--- Brief ---
Skip every picture while you write out the records below, from the first line through the one that contains "tax: 12% = 499.92 -> 12% = 539.14", both ends kept.

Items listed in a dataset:
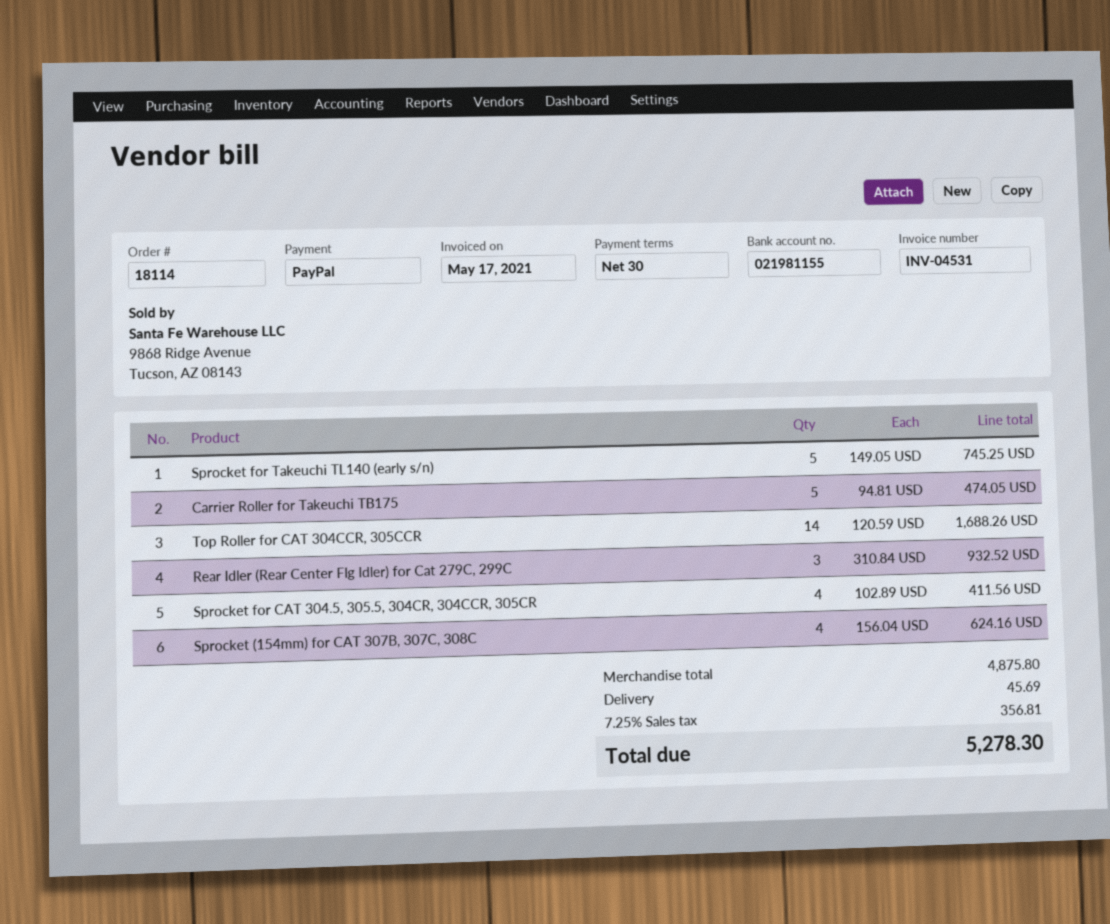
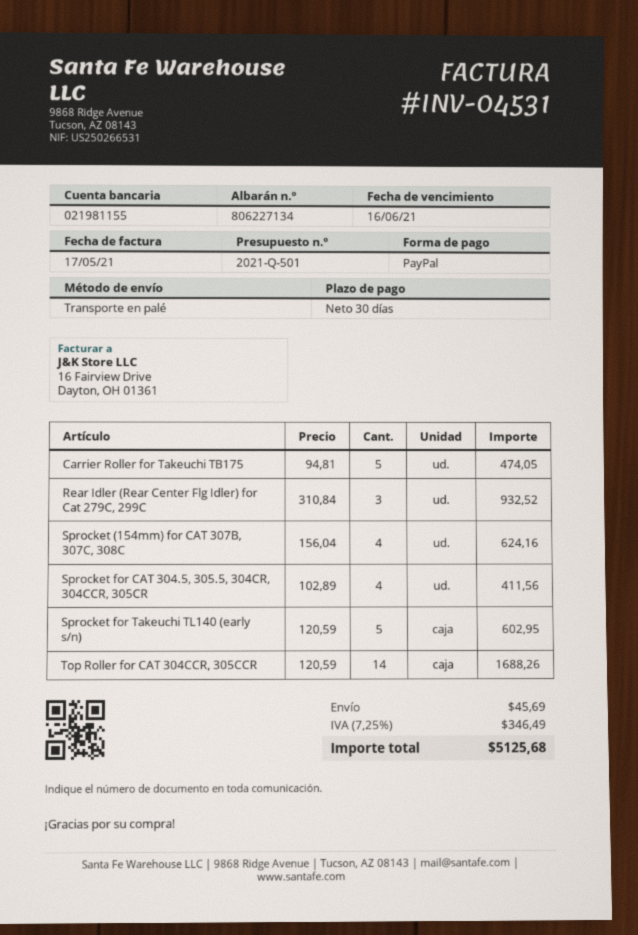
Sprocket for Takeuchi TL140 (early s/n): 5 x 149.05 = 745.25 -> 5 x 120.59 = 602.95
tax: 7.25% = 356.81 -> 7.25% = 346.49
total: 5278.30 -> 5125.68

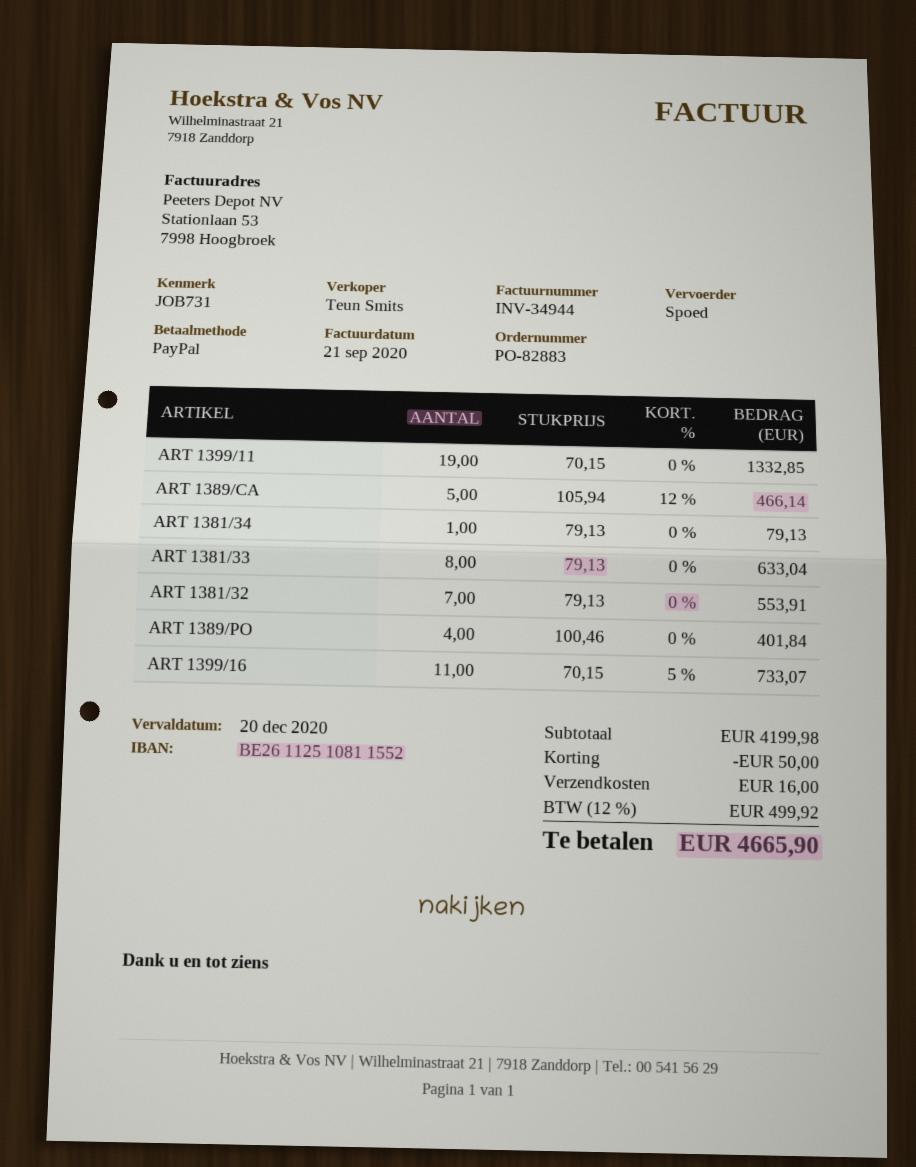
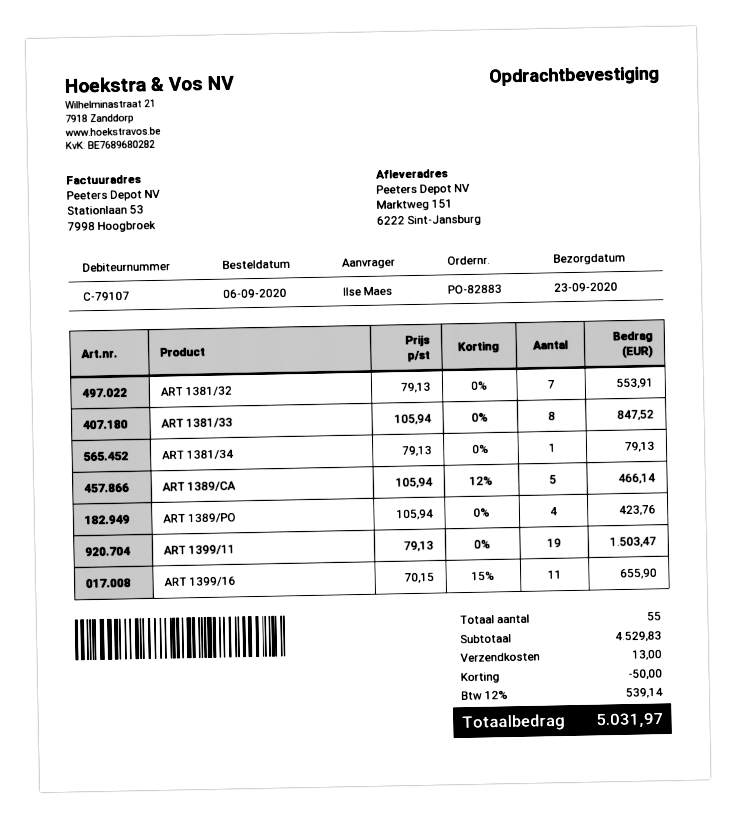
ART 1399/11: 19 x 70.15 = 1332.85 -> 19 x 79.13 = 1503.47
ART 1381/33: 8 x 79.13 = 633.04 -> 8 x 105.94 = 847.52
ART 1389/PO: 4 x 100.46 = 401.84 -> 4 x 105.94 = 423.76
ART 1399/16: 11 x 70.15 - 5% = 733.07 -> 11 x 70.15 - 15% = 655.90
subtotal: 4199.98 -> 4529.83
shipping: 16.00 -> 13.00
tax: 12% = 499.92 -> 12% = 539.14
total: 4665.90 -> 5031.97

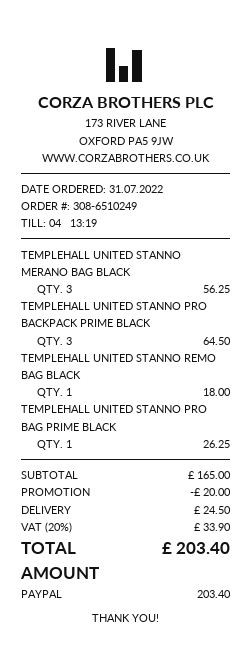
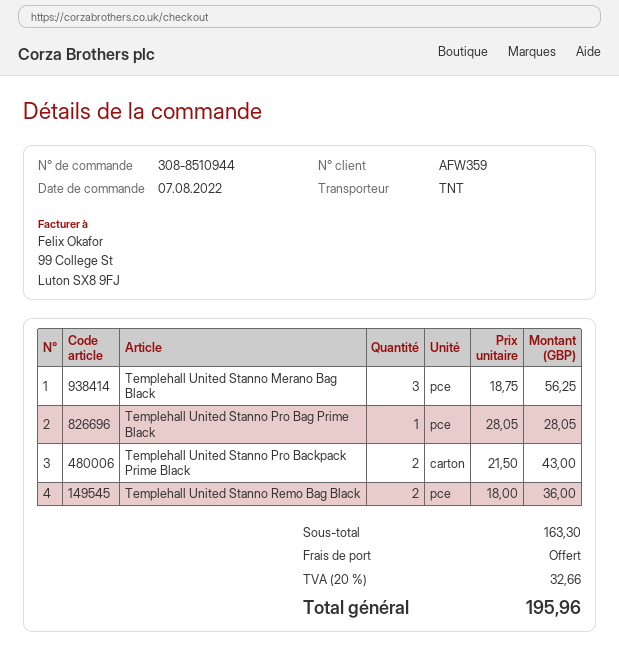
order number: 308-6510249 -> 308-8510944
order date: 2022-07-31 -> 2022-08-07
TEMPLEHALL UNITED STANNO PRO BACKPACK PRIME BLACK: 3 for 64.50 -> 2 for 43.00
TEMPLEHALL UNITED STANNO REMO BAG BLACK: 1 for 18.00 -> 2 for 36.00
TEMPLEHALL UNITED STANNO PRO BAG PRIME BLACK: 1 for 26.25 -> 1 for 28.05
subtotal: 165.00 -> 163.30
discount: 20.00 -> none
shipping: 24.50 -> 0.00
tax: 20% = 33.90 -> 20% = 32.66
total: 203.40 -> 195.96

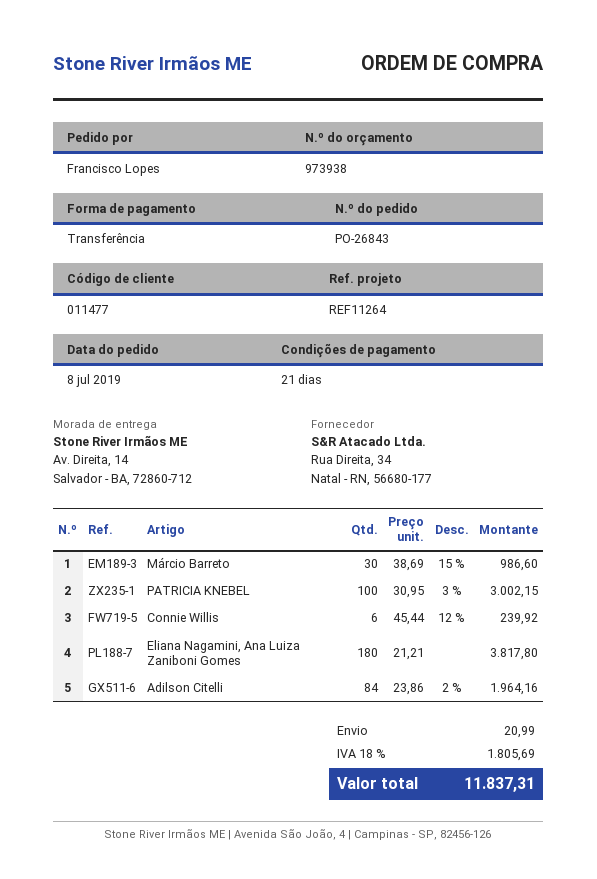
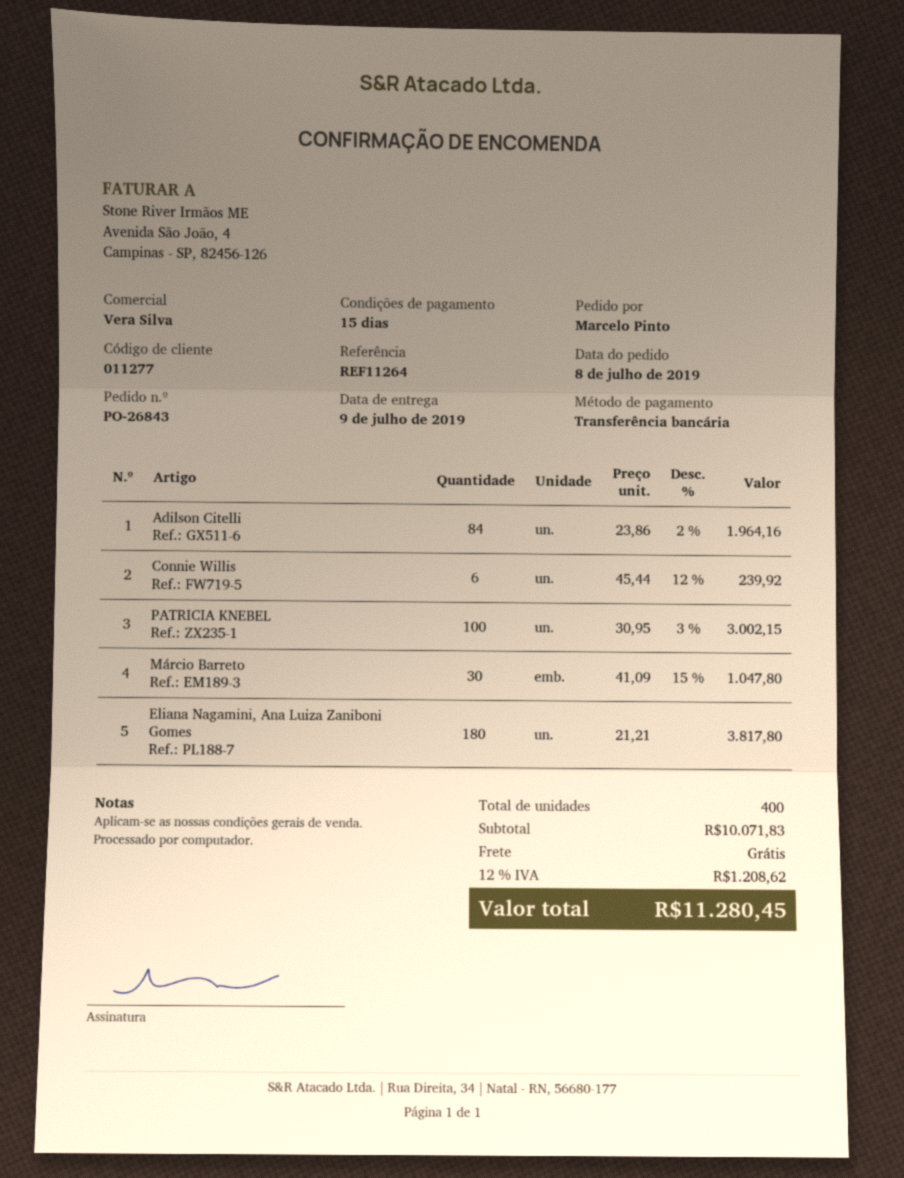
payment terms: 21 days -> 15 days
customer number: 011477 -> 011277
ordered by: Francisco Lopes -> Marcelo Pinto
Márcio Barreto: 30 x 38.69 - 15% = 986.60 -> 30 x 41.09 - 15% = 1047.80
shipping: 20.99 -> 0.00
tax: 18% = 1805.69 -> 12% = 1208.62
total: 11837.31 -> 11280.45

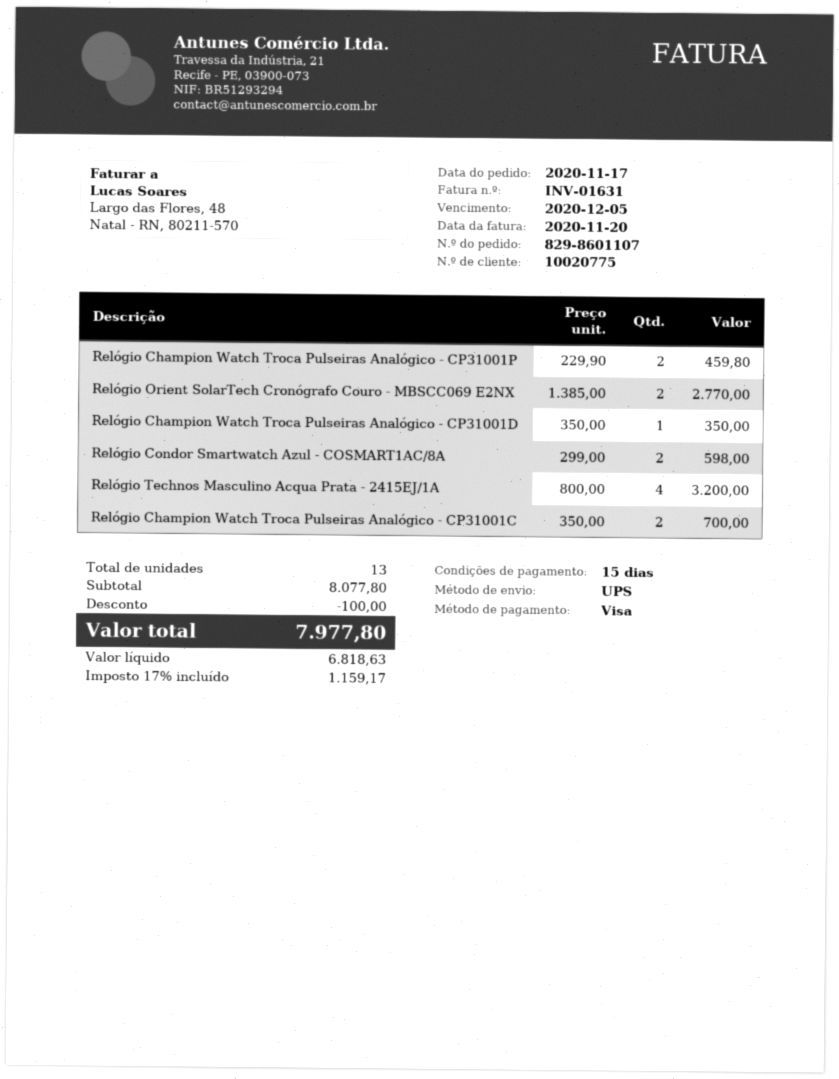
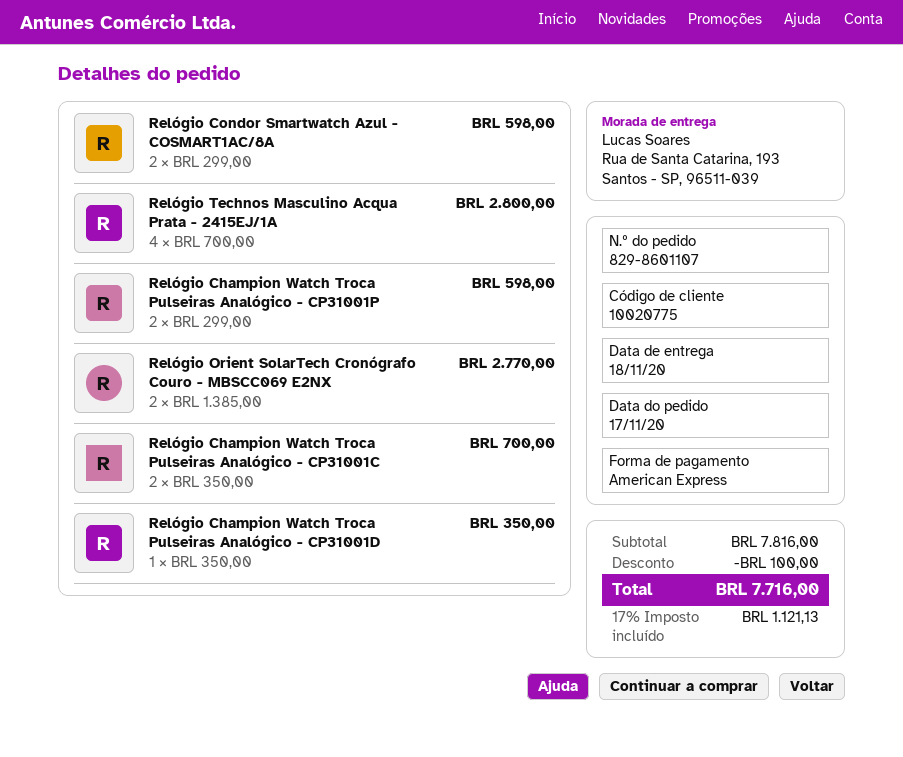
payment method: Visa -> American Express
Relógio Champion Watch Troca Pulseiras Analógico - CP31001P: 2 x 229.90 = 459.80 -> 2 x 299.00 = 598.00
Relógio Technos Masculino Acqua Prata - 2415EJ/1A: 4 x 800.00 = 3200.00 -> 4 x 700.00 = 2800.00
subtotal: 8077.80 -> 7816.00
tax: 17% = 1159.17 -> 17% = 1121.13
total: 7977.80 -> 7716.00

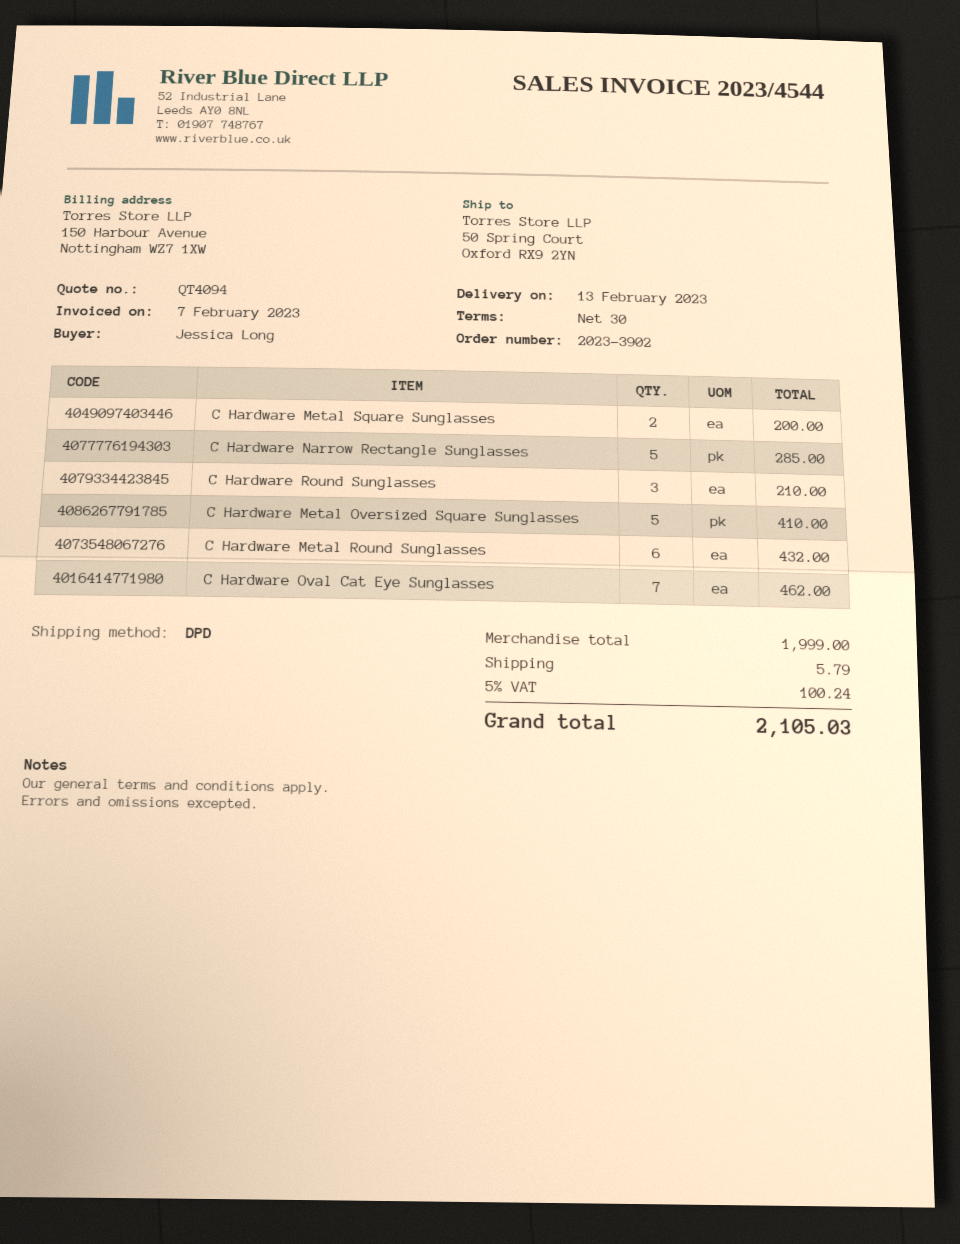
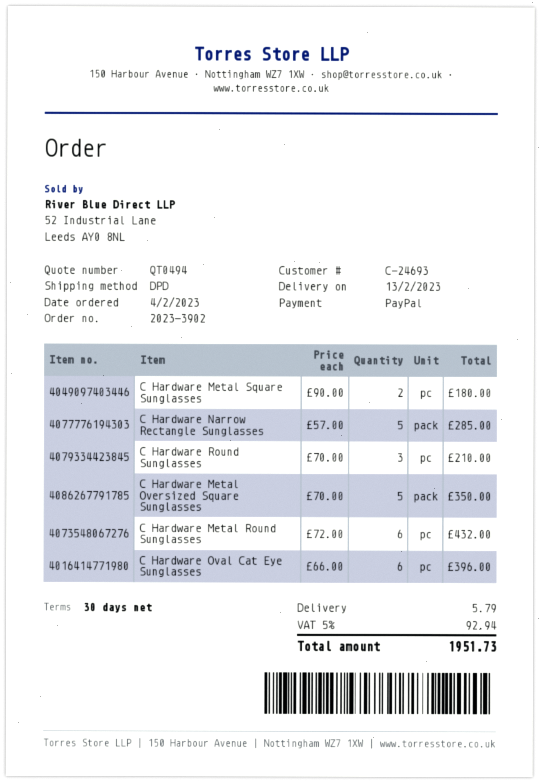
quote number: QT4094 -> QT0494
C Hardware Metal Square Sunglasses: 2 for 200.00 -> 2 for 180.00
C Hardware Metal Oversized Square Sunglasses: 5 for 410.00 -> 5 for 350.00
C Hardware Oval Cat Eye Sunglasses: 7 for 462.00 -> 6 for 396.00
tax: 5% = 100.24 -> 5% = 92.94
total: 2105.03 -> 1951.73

--- Answer to this problem ---
Sprocket for Takeuchi TL140 (early s/n): 5 x 149.05 = 745.25 -> 5 x 120.59 = 602.95
tax: 7.25% = 356.81 -> 7.25% = 346.49
total: 5278.30 -> 5125.68

ART 1399/11: 19 x 70.15 = 1332.85 -> 19 x 79.13 = 1503.47
ART 1381/33: 8 x 79.13 = 633.04 -> 8 x 105.94 = 847.52
ART 1389/PO: 4 x 100.46 = 401.84 -> 4 x 105.94 = 423.76
ART 1399/16: 11 x 70.15 - 5% = 733.07 -> 11 x 70.15 - 15% = 655.90
subtotal: 4199.98 -> 4529.83
shipping: 16.00 -> 13.00
tax: 12% = 499.92 -> 12% = 539.14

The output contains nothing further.